In many eukaryotic genomes, the exons, introns, and regulatory sequences associated with genes make up a relatively small percentage of the genome. In humans, exons constitute less than 2 percent of the total genome while repeated sequences account for well over 50 percent of the total genome. In contrast, over 90 percent of the DNA sequences in a bacterial or archaeal genome code for a product used by the cell.
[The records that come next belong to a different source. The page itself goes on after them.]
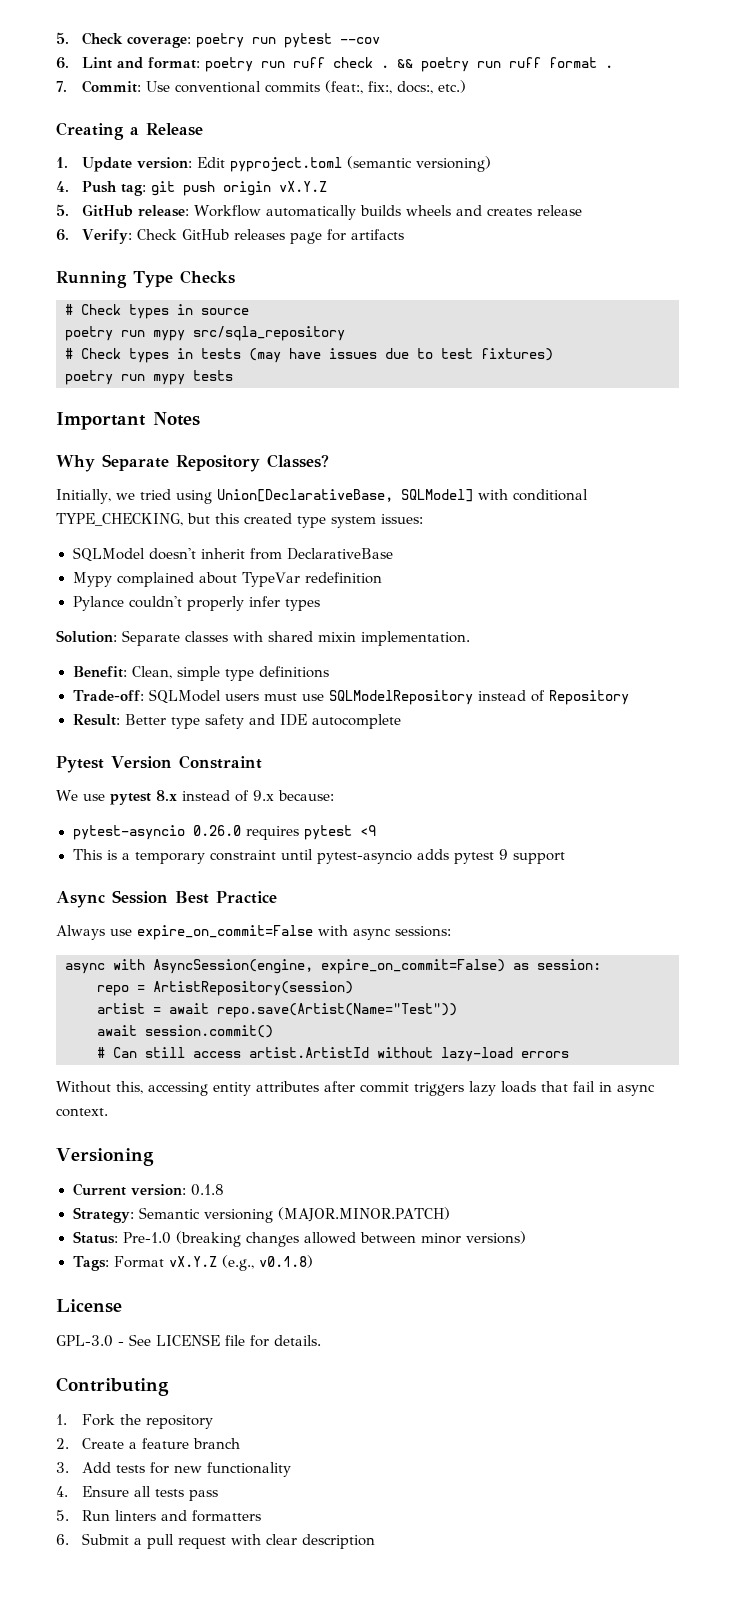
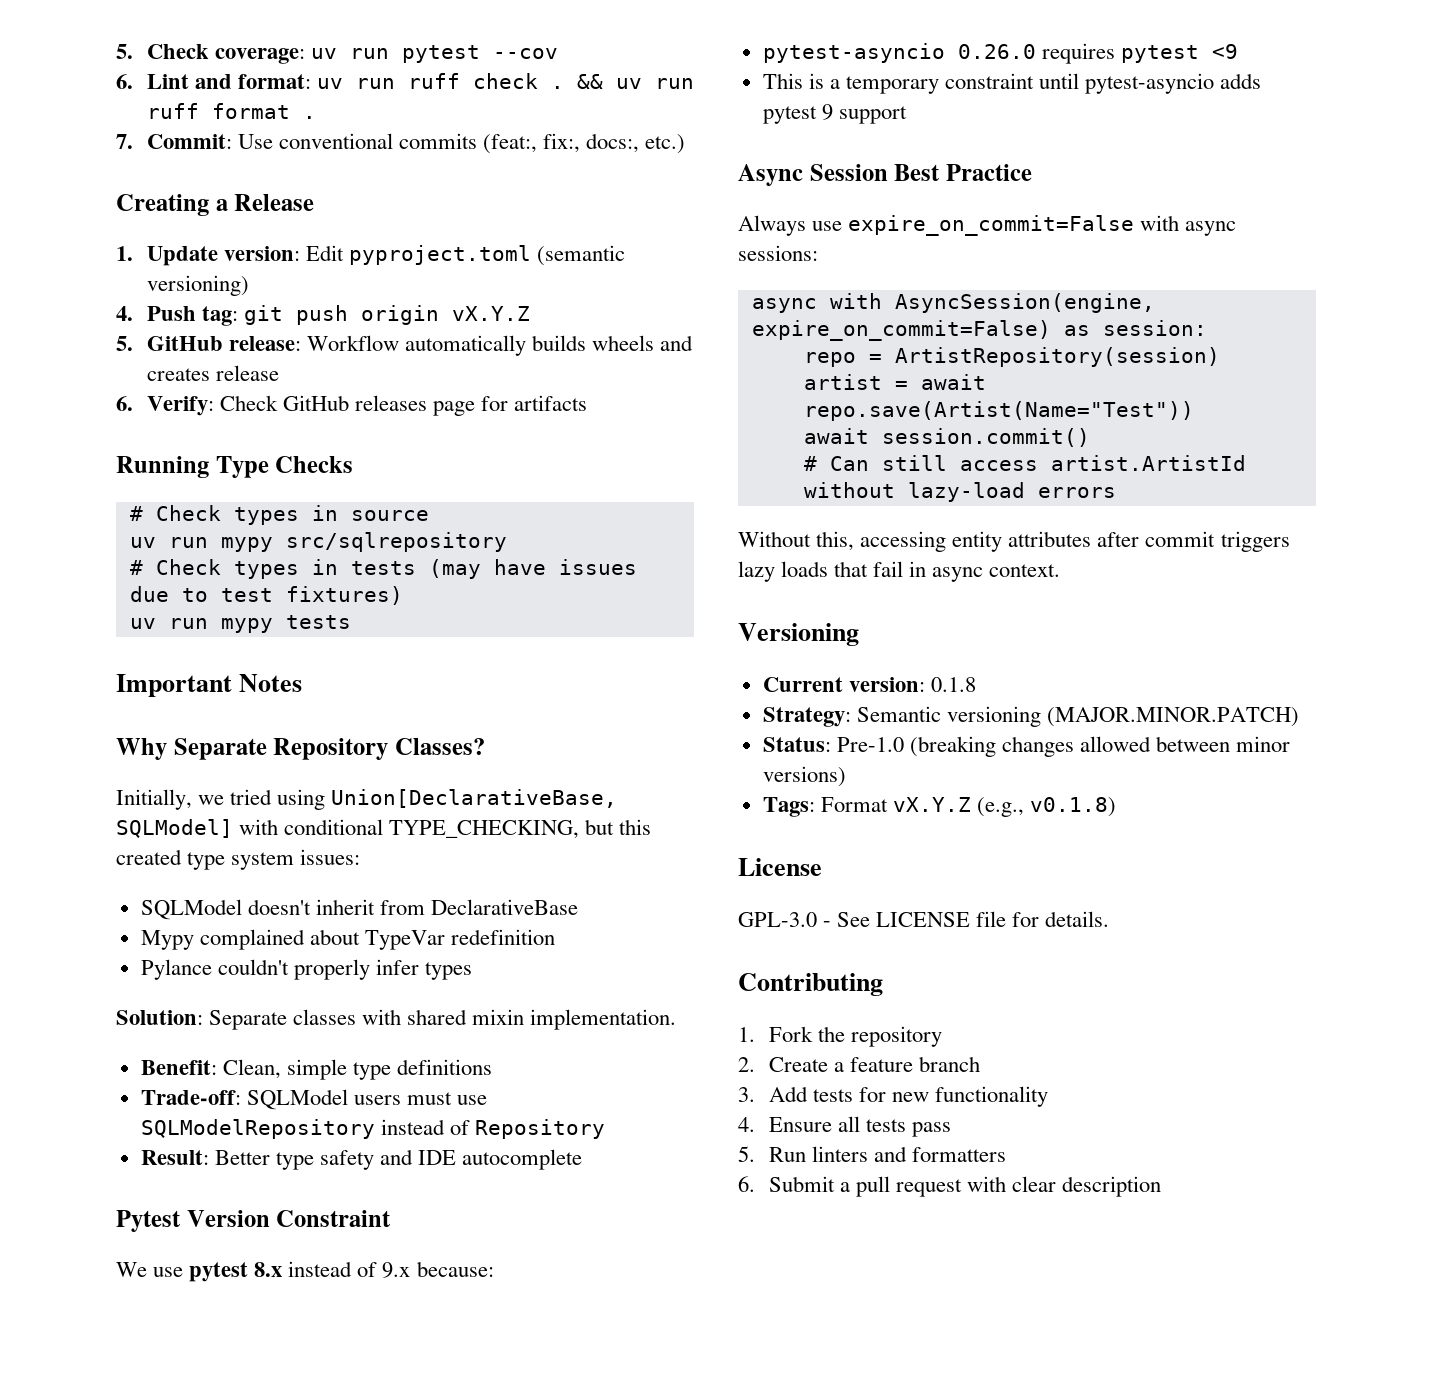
- 5. Check coverage: poetry run pytest --cov
+ 5. Check coverage: uv run pytest --cov
- 6. Lint and format: poetry run ruff check .
+ 6. Lint and format: uv run ruff check .
- && poetry run ruff format .
+ && uv run ruff format .
- poetry run mypy src/sqla_repository
+ uv run mypy src/sqlrepository
- poetry run mypy tests
+ uv run mypy tests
When noncoding and repeated sequences were discovered, they were initially considered "junk DNA" that was nonfunctional and probably unimportant and uninteresting. But subsequent work has shown that most of the repeated sequences observed in eukaryotes are actually derived from sequences known as transposable elements. Transposable elements are parasitic segments of DNA that are capable of moving from one location to another in a genome. They are similar to viruses, except that they are not transmitted from one host cell or host individual to another by infection. Instead, transposable element transmit copies of themselves to additional locations within the host genome and are passed on to offspring along with the rest of the genome. Viruses leave a host cell and find a new cell to infect. But transposable elements never leave their host cell – they simply make copies of themselves and move to new locations in the genome. They are examples of what biologists call selfish genes – DNA sequences that survive and reproduce but that do not increase the fitness of the host genome.